◆ **PROMPT**
The reply should hold only the lines from the one with "[264,850,309,863] inputfile ->" to the one with "[67,370,138,389] specific ->", both ends kept, exactly as they appear below, without any pictures.

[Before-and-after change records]
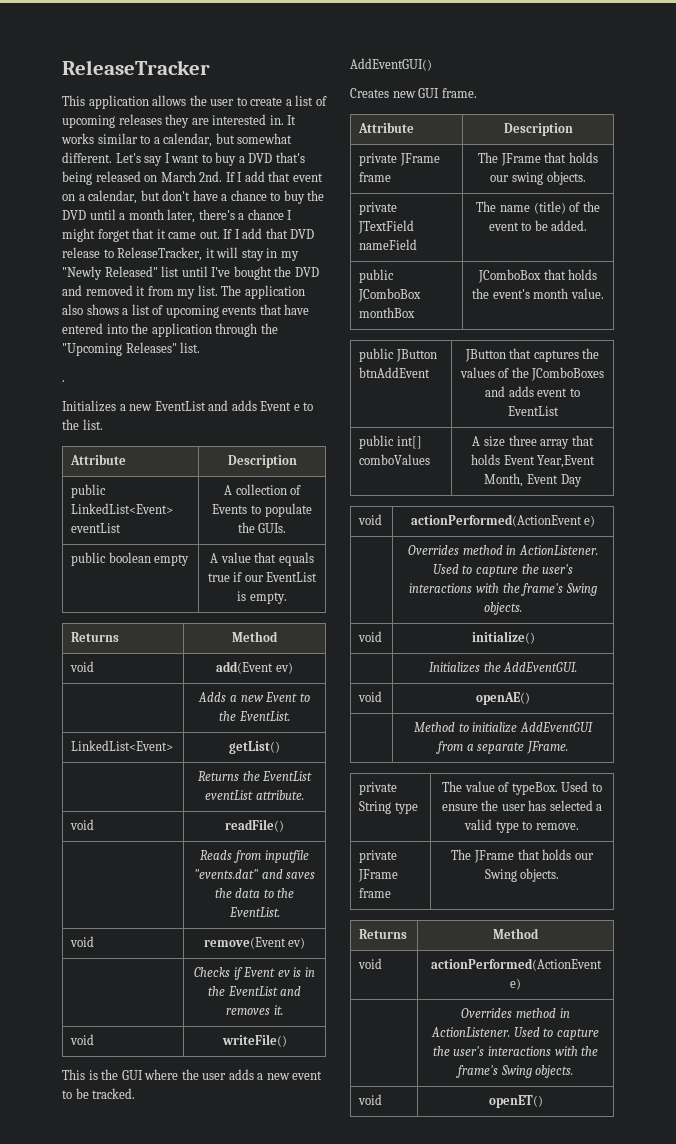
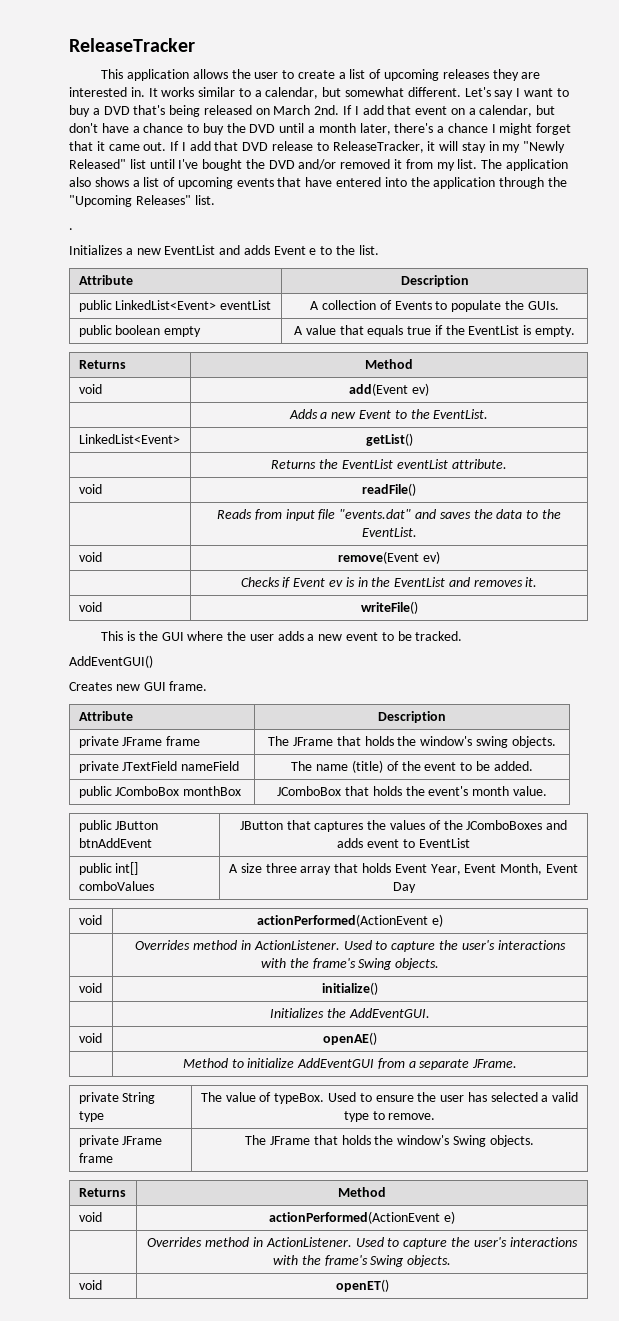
[62,285,82,296] and -> [298,159,337,170] and/or
[244,575,264,582] our -> [445,325,465,335] the
[264,850,309,863] inputfile -> [285,509,336,521] input file
[490,175,510,182] our -> [397,736,473,746] the window's
[537,455,596,468] Year,Event -> [430,864,497,875] Year, Event
[574,853,594,860] our -> [374,1135,450,1145] the window's

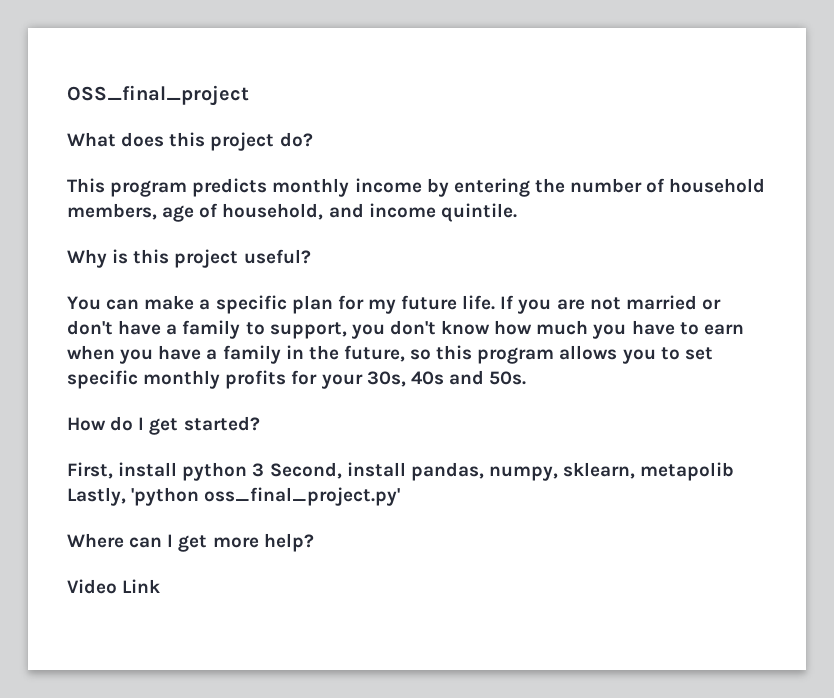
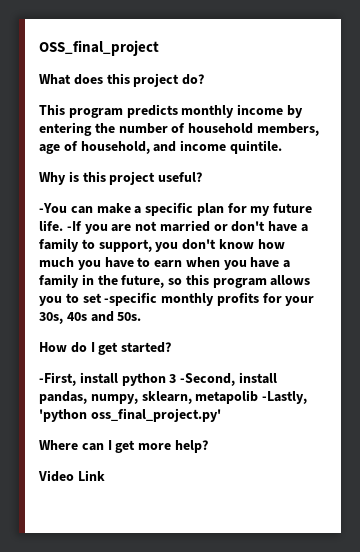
[67,296,101,310] You -> [39,203,67,213] -You
[500,295,515,309] If -> [66,221,82,231] -If
[67,370,138,389] specific -> [104,292,158,306] -specific
[67,462,113,479] First, -> [39,372,76,386] -First,
[269,462,342,479] Second, -> [180,373,236,386] -Second,
[67,487,126,506] Lastly, -> [262,391,308,404] -Lastly,

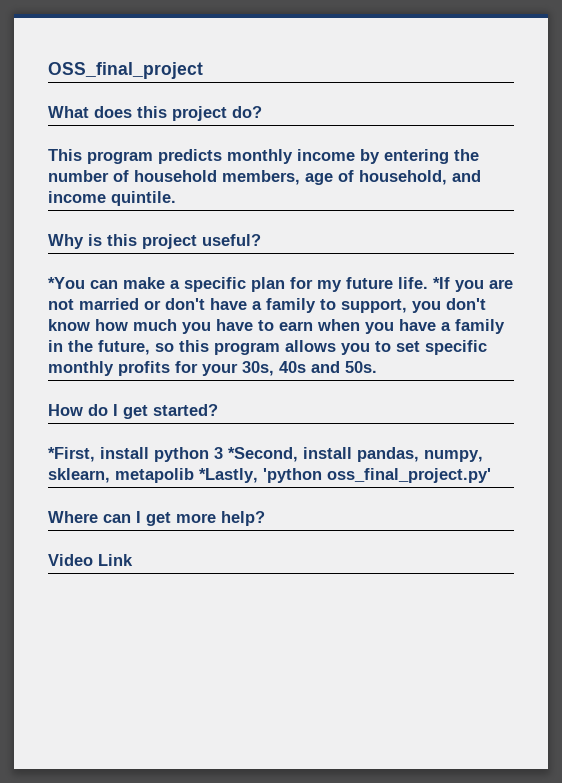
[39,203,67,213] -You -> [48,277,85,289] *You
[66,221,82,231] -If -> [433,277,450,289] *If
[104,292,158,306] -specific -> [425,340,487,355] specific
[39,372,76,386] -First, -> [48,447,95,462] *First,
[180,373,236,386] -Second, -> [228,447,298,462] *Second,
[262,391,308,404] -Lastly, -> [199,468,258,483] *Lastly,

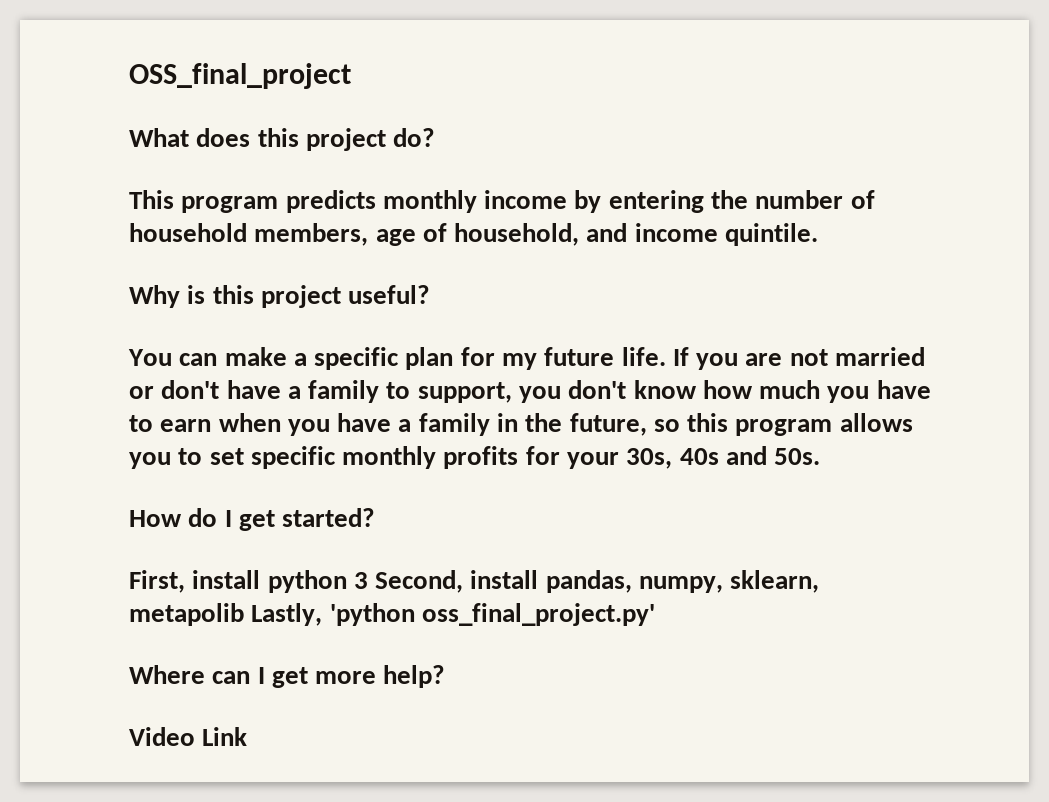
[48,277,85,289] *You -> [128,349,172,366] You
[433,277,450,289] *If -> [672,347,689,366] If
[48,447,95,462] *First, -> [129,570,185,593] First,
[228,447,298,462] *Second, -> [375,570,464,593] Second,
[199,468,258,483] *Lastly, -> [251,603,323,626] Lastly,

◆ **EXERCISE OUTPUT**
[264,850,309,863] inputfile -> [285,509,336,521] input file
[490,175,510,182] our -> [397,736,473,746] the window's
[537,455,596,468] Year,Event -> [430,864,497,875] Year, Event
[574,853,594,860] our -> [374,1135,450,1145] the window's

[67,296,101,310] You -> [39,203,67,213] -You
[500,295,515,309] If -> [66,221,82,231] -If
[67,370,138,389] specific -> [104,292,158,306] -specific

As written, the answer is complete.